- _Task_: From the entries below, copy every line that holds the word "common".

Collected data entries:
------------------------------------------------------------
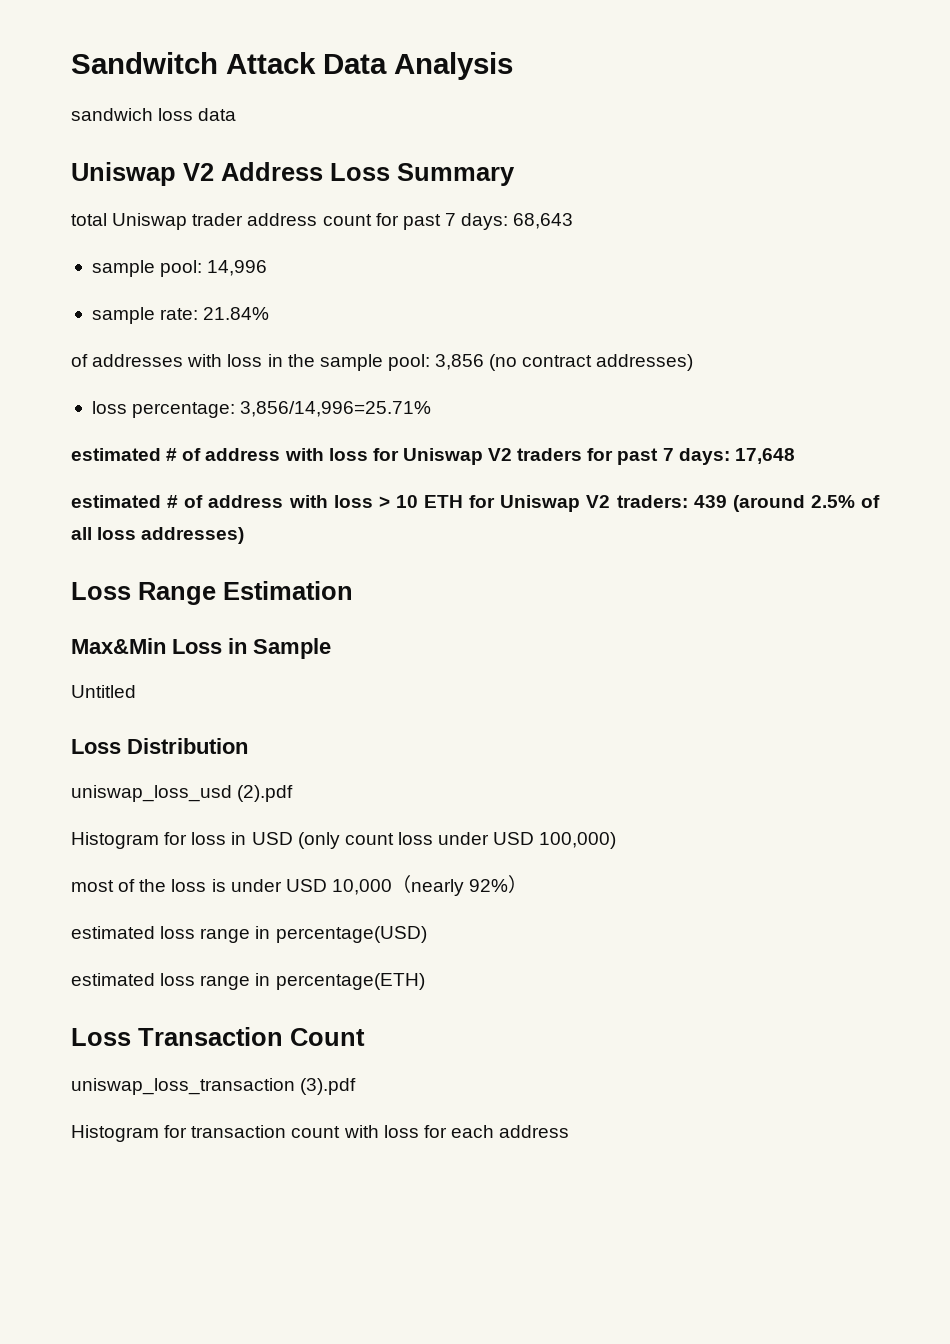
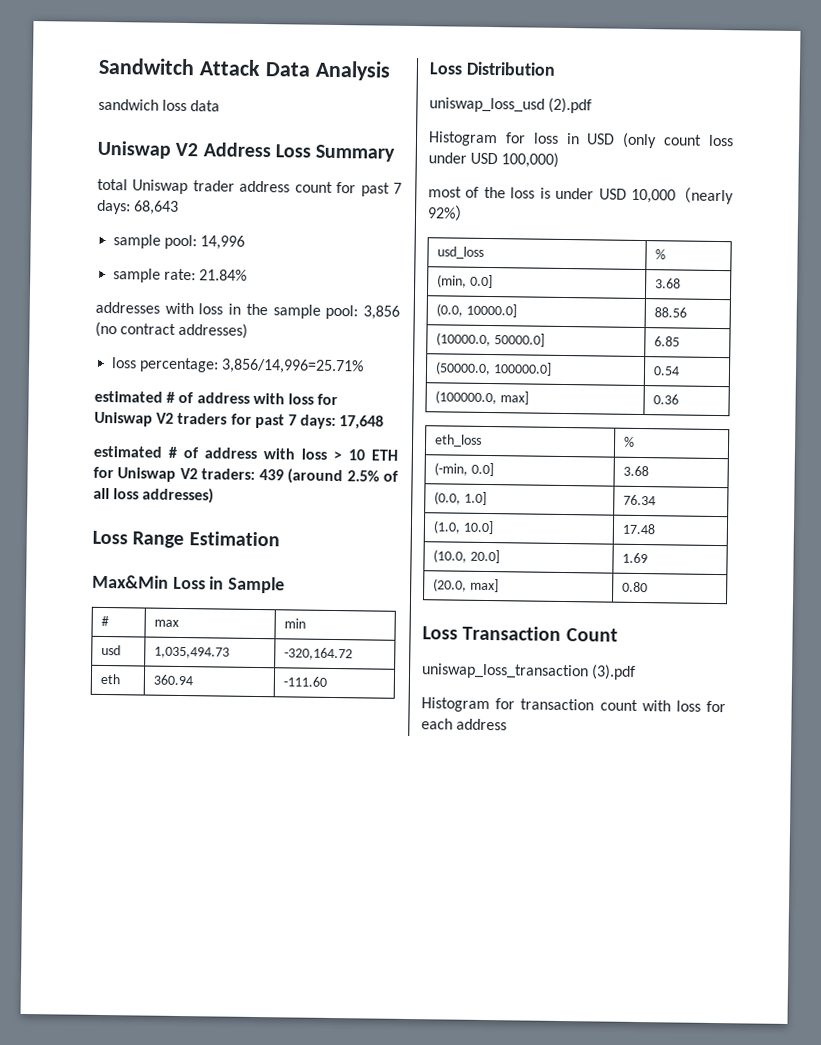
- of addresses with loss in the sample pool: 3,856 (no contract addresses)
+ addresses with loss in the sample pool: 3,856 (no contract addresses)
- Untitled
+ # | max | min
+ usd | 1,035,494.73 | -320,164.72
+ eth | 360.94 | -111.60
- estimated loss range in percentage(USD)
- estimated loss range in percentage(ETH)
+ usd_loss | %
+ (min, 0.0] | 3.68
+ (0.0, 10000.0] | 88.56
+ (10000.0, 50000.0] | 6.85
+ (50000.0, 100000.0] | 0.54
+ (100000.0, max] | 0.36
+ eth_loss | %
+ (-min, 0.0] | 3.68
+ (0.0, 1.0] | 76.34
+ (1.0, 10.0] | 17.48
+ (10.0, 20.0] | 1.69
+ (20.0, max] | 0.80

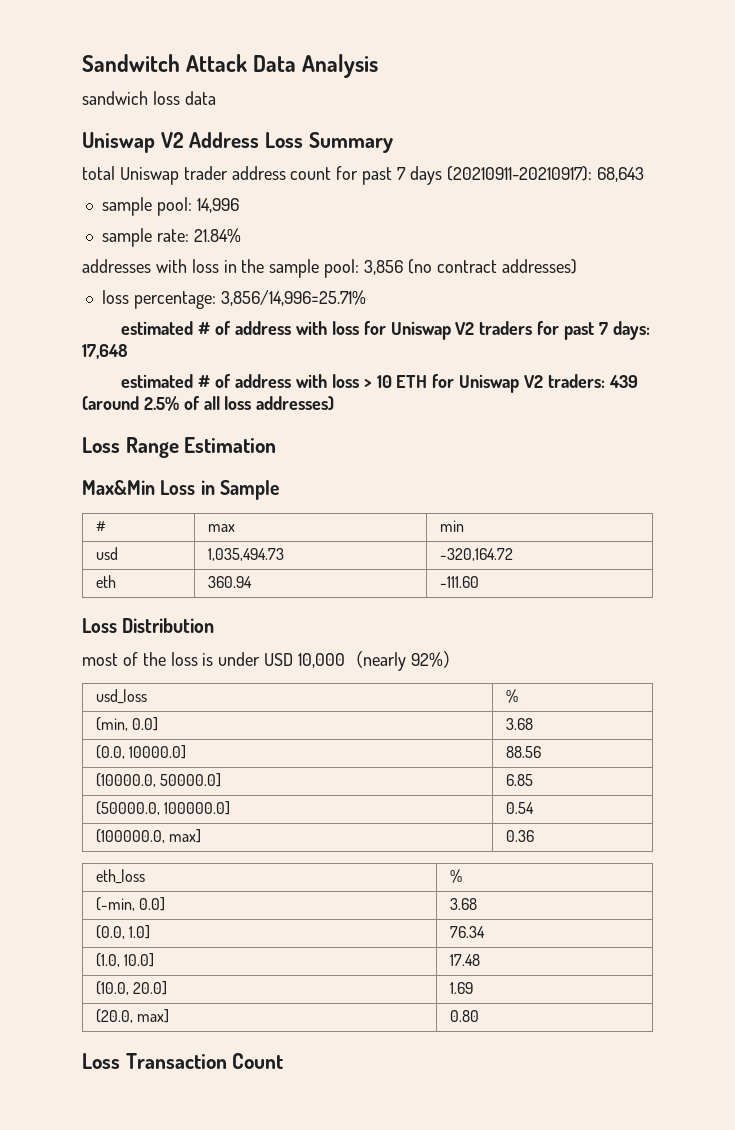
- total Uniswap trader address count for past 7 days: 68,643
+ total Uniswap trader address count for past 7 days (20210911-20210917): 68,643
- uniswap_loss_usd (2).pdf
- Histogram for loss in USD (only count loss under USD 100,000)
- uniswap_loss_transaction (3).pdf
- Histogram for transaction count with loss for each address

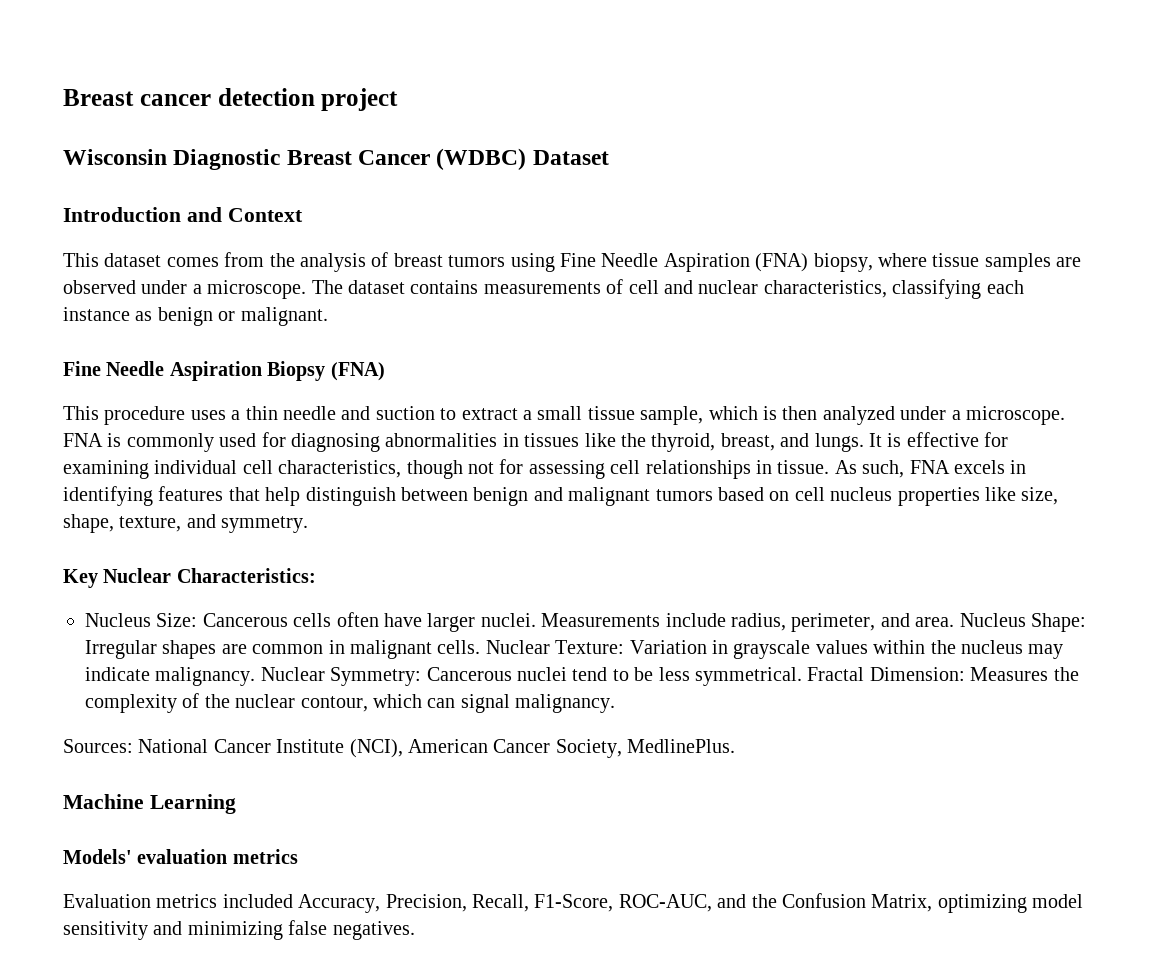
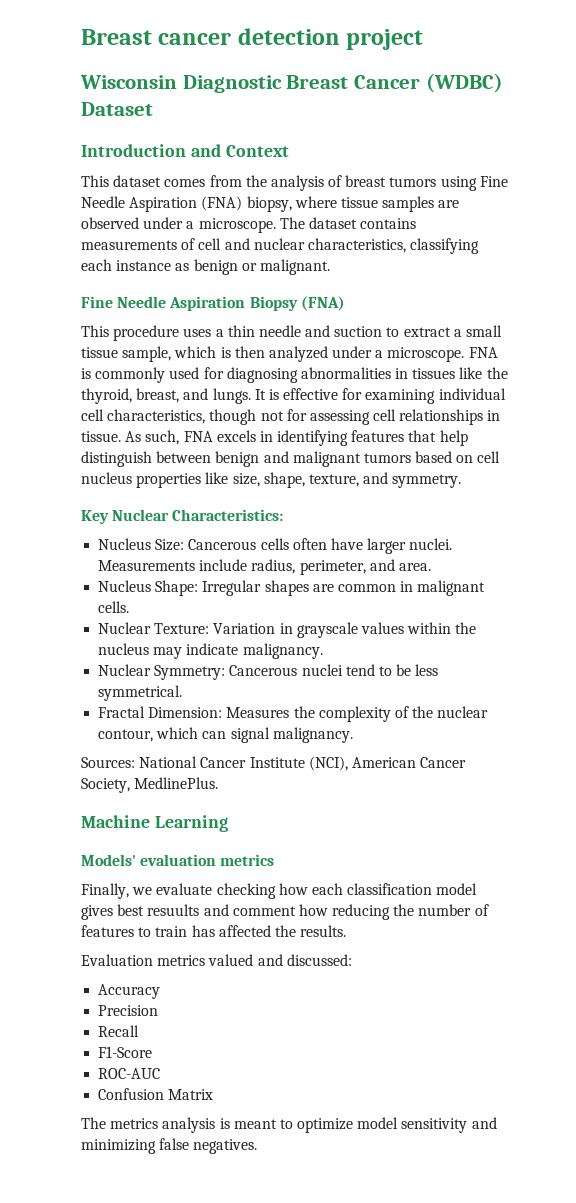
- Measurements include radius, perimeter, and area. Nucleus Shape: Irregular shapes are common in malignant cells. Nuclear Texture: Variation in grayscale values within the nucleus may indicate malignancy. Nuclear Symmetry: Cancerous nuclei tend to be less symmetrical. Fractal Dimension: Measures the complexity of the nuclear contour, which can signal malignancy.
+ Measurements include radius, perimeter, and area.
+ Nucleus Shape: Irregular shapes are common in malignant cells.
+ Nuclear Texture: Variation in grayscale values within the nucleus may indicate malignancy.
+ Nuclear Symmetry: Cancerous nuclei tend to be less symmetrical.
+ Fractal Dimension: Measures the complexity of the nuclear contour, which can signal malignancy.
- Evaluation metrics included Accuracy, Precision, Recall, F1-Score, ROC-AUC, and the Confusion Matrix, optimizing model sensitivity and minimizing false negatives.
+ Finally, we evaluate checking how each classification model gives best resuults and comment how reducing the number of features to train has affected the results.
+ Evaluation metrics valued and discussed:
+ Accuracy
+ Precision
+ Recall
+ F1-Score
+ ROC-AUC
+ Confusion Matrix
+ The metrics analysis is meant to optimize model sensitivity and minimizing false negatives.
------------------------------------------------------------
- _Task output_:
- Measurements include radius, perimeter, and area. Nucleus Shape: Irregular shapes are common in malignant cells. Nuclear Texture: Variation in grayscale values within the nucleus may indicate malignancy. Nuclear Symmetry: Cancerous nuclei tend to be less symmetrical. Fractal Dimension: Measures the complexity of the nuclear contour, which can signal malignancy.
+ Nucleus Shape: Irregular shapes are common in malignant cells.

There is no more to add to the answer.